Non feci in tempo a terminare la frase, che la porta principale del locale si aprì. La musica cessò all'improvviso, così come il caos di sottofondo, e l'unico rumore fu quello di un paio di pesanti stivali metallici che si trascinavano sul pavimento.
Cercai di aguzzare la vista. La figura davanti alla porta aveva i contorni sfocati, ma riuscii comunque a capire che quella sul suo fianco era un'arma. Assomigliava a un fucile, solo che, al posto delle munizioni, aveva un bulbo vetroso contenente una sostanza luminosa. Sembrava acqua lucente, simile a quella della pioggia.

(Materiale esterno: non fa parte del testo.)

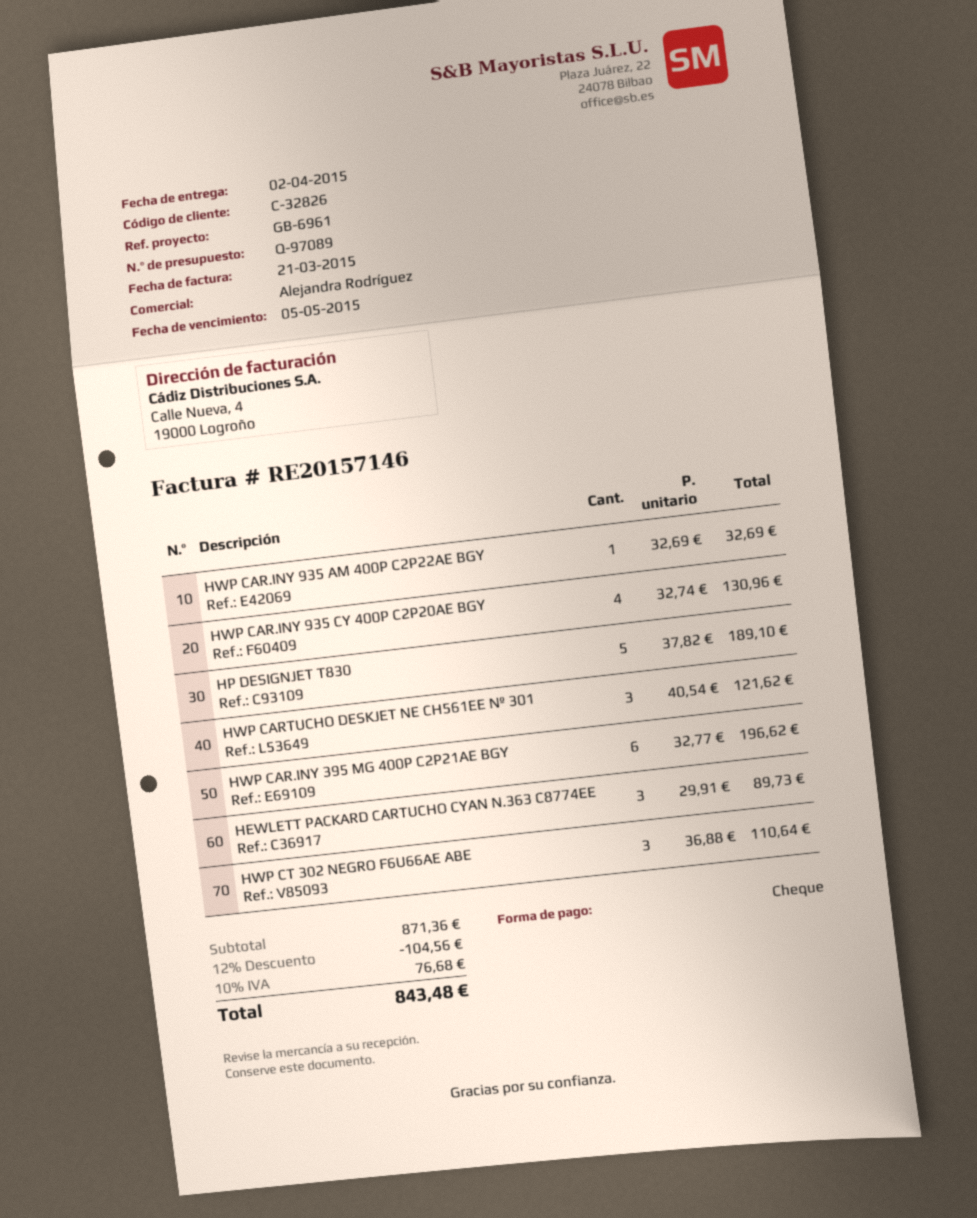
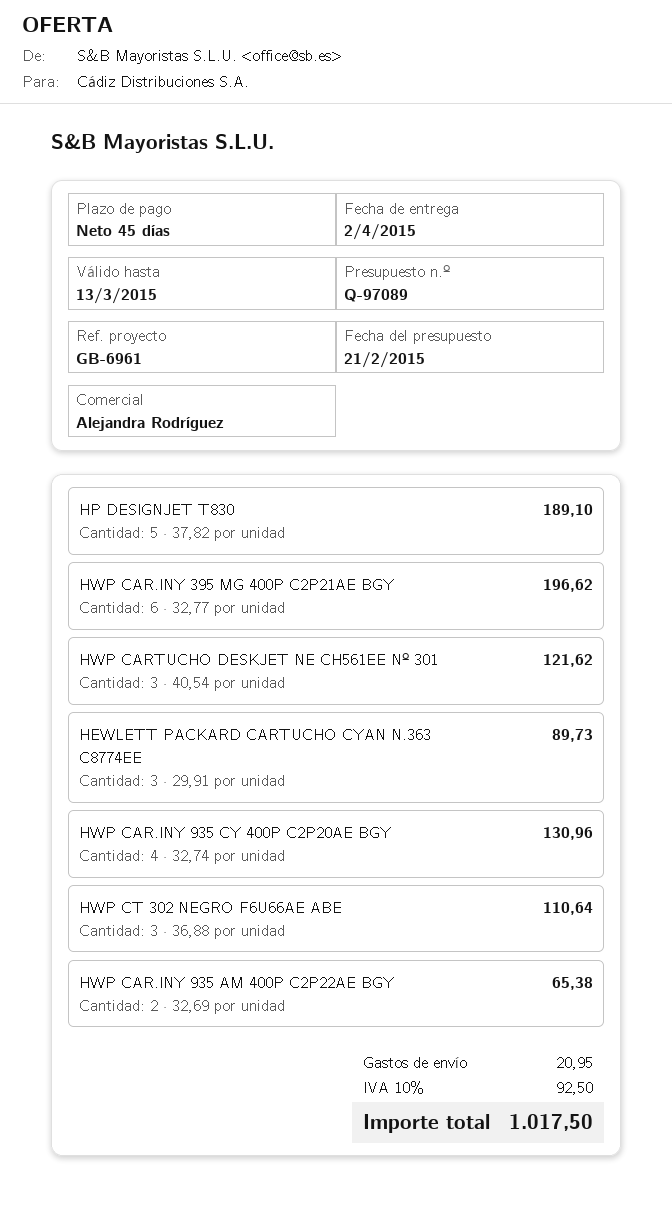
HWP CAR.INY 935 AM 400P C2P22AE BGY: 1 x 32.69 = 32.69 -> 2 x 32.69 = 65.38
discount: 12% = 104.56 -> none
shipping: none -> 20.95
tax: 10% = 76.68 -> 10% = 92.50
total: 843.48 -> 1017.50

Il bruco strisciò rapidamente lungo il mio braccio, infilandosi nel colletto della mia felpa.
«Che stai facendo?» gorgogliai, deglutendo a fatica.
«Mi trovo un nascondiglio. Non preoccuparti, non ti causerò nessuna infezione. Non voglio che il mio organismo ospite muoia! Vedrai, diventeremo grandi amici.»
«Hai paura di quello scafandro di metallo?»
«Certo che ho paura. Spero che non mi noterà, se mi nasconderò nel tuo collo. »
«N-nel mio collo?»
Non feci in tempo a ribattere, che avvertii un leggero dolore poco sopra la clavicola.
«E ringraziami per averti dato un po' di anestetico, prima. Vedi? Sono magnanimo, a tua differenza, che non volevi nemmeno offrirmi un altro drink di spontanea volontà.»
«Molto magnanimo» gemetti, cercando di portarmi una mano al collo.
Riuscii a sollevare il braccio solo per metà, prima che ricadesse a peso morto sulle poltroncine.
Il rumore metallico degli stivali si fece sempre più vicino, finché la figura provvista di fucile non si parò davanti a me. Senza dire una parola, estrasse un macchinario rettangolare e vi premette un tasto. Dal fucile fuoriuscì un raggio di luce verde che analizzò rapidamente il mio corpo.
«Che stai facendo? Hai un'autorizzazione, per scansionarmi così?» mi lamentai, strizzando le palpebre. La luce della scansione mi aveva stordito ulteriormente.
Il fantasma del capitano Cutler non rispose. Non potevo vedere il suo viso, attraverso il copricapo in vetro riflettente che indossava, e non riuscivo nemmeno a determinarne il genere, per colpa della pesante e spessa tuta di un cupo grigio metallico, le cui fibre rilucevano sotto i neon colorati.
«Sei un Energeen, vero?» mi chiese. La sua voce era robotica, come quella di un computer. Forse si trattava di un robot.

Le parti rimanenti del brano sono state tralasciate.